The discography of American singer, Carol Sloane, contains 24 studio albums, five live albums, one compilation album, nine singles and two album appearances. Columbia Records issued Sloane's first two studio albums in the early 1960s: Out of the Blue and Carol Sloane Live at 30th Street. The label also issued four singles between 1962 and 1965, including "I Want You to Be the First One to Know" (1962) and "Don't Worry 'bout Me" (1963). It was not until 1977 that Sloane's next studio album was released titled Sophisticated Lady. Three more studio collections followed in the decade: Spring Is Here (1977), Cottontail (1978) and Carol Sings (1979). Her first live album was also released during the decade, which was a collaboration with Ben Webster titled Carol & Ben (1977).

In 1982, Baybridge Records issued two live albums (Subway Tokens and Carol Sloane Live with Joe Pluma) and one studio collection (As Time Goes By). In 1984, the Eastworld label issued a collaborative studio collection between Ernestine Anderson, Chris Connor and Sloane titled Three Pearls. At the end of the decade came two studio albums by CBS and Sony: But Not for Me and Early Hours.
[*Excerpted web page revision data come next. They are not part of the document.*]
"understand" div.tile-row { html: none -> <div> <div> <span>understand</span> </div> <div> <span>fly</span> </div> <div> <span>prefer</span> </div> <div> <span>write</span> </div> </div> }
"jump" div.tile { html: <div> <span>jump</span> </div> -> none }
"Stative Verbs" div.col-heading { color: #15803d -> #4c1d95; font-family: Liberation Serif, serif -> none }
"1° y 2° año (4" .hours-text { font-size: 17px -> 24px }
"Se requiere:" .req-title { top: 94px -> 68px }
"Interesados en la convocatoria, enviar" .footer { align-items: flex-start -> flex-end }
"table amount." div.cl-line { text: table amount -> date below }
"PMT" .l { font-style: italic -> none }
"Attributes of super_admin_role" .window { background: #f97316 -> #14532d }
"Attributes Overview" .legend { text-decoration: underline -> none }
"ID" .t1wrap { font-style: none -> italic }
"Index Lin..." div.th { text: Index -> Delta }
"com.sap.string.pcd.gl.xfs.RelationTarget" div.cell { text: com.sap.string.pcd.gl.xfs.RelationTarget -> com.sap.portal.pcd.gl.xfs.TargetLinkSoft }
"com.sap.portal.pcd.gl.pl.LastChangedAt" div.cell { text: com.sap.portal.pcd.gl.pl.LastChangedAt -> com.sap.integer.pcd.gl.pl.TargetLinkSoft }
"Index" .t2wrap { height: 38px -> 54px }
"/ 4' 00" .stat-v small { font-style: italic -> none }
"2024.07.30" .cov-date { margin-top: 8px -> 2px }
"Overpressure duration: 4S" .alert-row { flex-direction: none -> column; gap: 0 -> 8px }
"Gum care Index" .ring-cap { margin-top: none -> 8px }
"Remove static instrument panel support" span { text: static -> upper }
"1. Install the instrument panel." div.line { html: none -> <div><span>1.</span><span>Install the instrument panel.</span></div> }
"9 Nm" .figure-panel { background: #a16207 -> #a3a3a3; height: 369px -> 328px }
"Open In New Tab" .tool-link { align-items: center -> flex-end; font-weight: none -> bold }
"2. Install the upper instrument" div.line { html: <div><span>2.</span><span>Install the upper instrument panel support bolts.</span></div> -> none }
The Contemporary label released 1989's Love You Madly and 1990's The Real Thing. In the 1990s, Concord Jazz issued five studio albums of Sloane's music, beginning with 1992's Heart's Desire. Other Concord albums included Sweet & Slow (1993), The Songs Carmen Sang (1995) and The Songs Ella & Louis Sang (a collaboration with Clark Terry in 1997).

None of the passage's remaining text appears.